Media images appear to be prime motivation this week in a collective, mobilized response underscored by Western guilt. Bombarded with dust-covered corpses, blood and broken bones, and bodies rotting in the hot sun, millions around the world have donated their money to various relief organizations in support of Haiti. The United States has even organized a text message campaign which allows cell phone users to donate as little as ten dollars by texting the word “Haiti” to a central national phone line. However, this feel-good effort fails to address the circumstances which created this catastrophe. Haiti cannot afford to the typical, Western, Bono-style activism: here today and gone tomorrow, even as its citizens continue to endure the effects of enormous national debt and unfair trading practices which have historically impoverished the nation.

France considered Haiti to be the pearl of the Caribbean and set about stealing both its natural and human resources at will. The average lifespan of a slave in Haiti was a scant twenty-one years, due to harsh living conditions and limited supplies of food. Instead of recognizing the Haitian struggle as akin to that engaged in by Americans against British tyranny, George Washington and Thomas Jefferson gave foreign aid to the supposedly beleaguered French slave owners. Haitians won their freedom from France through armed conflict, defeating Napoleon Bonaparte and the most powerful army in Europe — this is the history that most outside students are familiar with. But what most miss was a move that cannot be considered anything but extortion.

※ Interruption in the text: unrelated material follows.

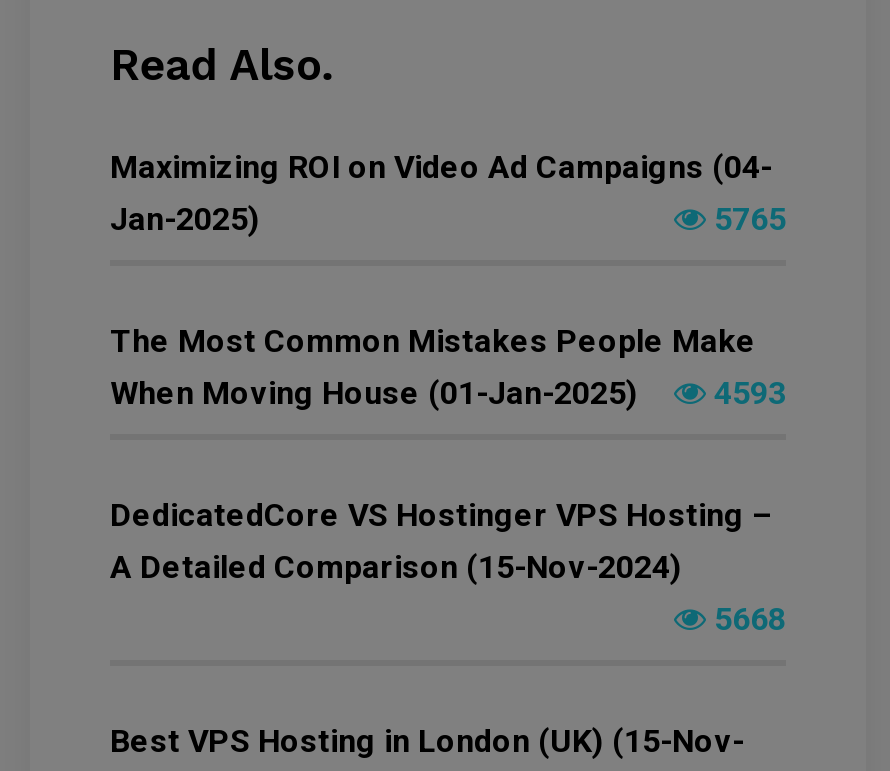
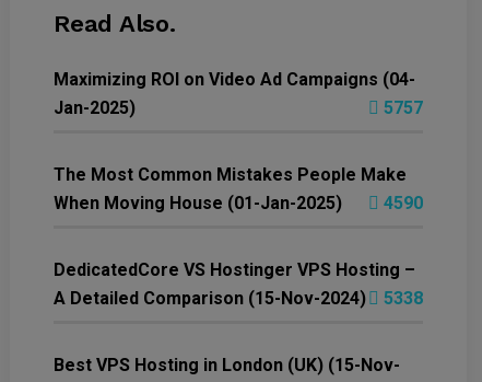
[706,200,786,238] 5765 -> [379,98,423,118] 5757
[110,374,786,412] When Moving House (01-Jan-2025) 4593 -> [54,193,423,214] When Moving House (01-Jan-2025) 4590
[706,600,786,638] 5668 -> [379,288,423,309] 5338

France demanded the sum of 150 million francs in payment for the freedom of the Haitian people. What France could not hold through force, it did through economic colonialism; by 1900, over 80% of Haiti’s annual budget was directed at paying this spurious debt. This form of neo-colonialism would serve as a model for the impoverishment of much of the Global South. Under the crushing weight of such debt, Haiti was unable to ensure its citizens a desent standard of living, forced to take loans from France, America and Germany to service the debt. It was not until 1947 that Haiti managed to pay off the debt it incurred to achieve its freedom.

But this state of economic slavery would not be enough to pacify American capitalists. Woodrow Wilson, the father of the now defunct League of Nations, a supposed signifier of American global peace efforts, would invade Haiti in 1915. From there, U.S. troops dismantled the Haitian government for failing to submit to American ownership of Haitian lands. Setting the standard for democracy, a new government was then elected with a 99% favourable vote by the mere 5% of the population that was actually allowed to vote. Thousands of active or suspected political protestors were slaughtered by the U.S. occupying force.

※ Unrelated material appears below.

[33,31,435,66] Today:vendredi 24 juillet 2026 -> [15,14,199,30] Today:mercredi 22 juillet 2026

Even after the official US exit from Haiti, its influence would continue to cause a reign of terror upon the people. Francois “Papa Doc” Duvalier and his son, Jean-Claude “Baby Doc” Duvalier, were embraced by the U.S. government, even as they ran up debt to pay for a lavish lifestyle and brutally terrorized the Haitian people. In a move of shocking brutality, tens of thousands of Haitians were killed largely by the paramilitary leader, Tonton Macoutes.

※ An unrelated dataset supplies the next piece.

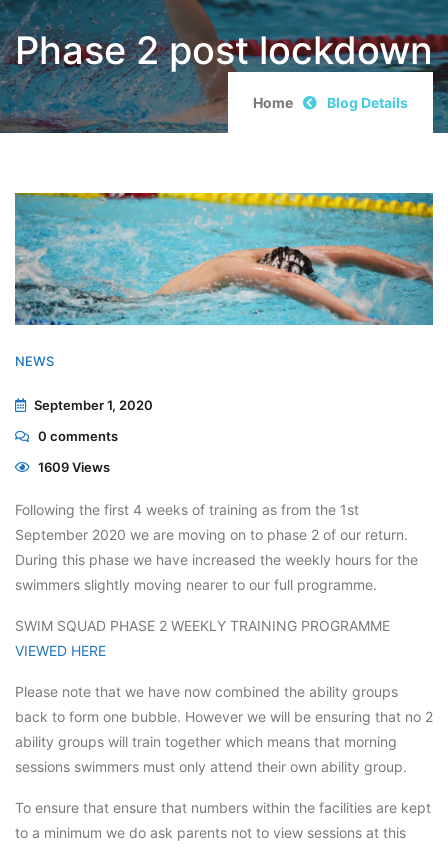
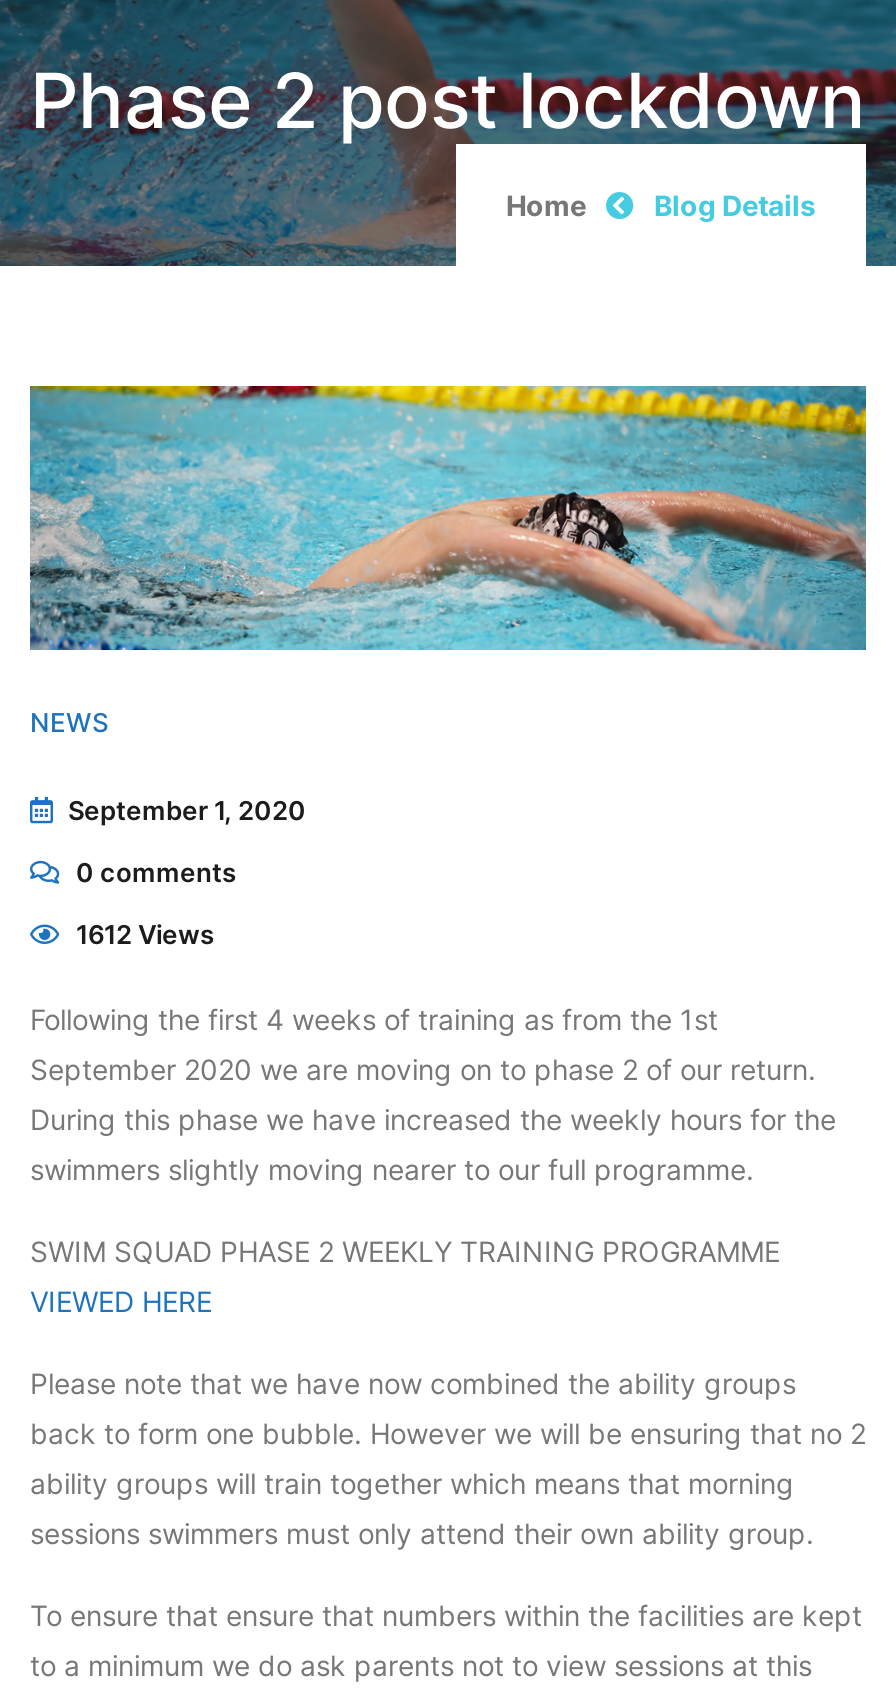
[35,459,110,475] 1609 Views -> [70,918,214,950] 1612 Views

When Haiti elected the populist priest Jean-Bertrand Aristide, he was overthrown by a military coup after only a scant seven months in office. He was returned to office by then president Clinton in 1991, who demanded that Aristide accede to neo-liberal polices recommended by the IMF (International Monetary Fund) and the World Bank. This policy would force Haiti to import more than fifty percent of its food. How could Haiti possibly compete on the open market with the U.S and European powers when they were not allowed to subsidize any of their farmers? As a 2008 Jubilee USA report notes, although the country had once been a net exporter of rice, by 2005, “three out of every four plates of rice eaten in Haiti came from the U.S.”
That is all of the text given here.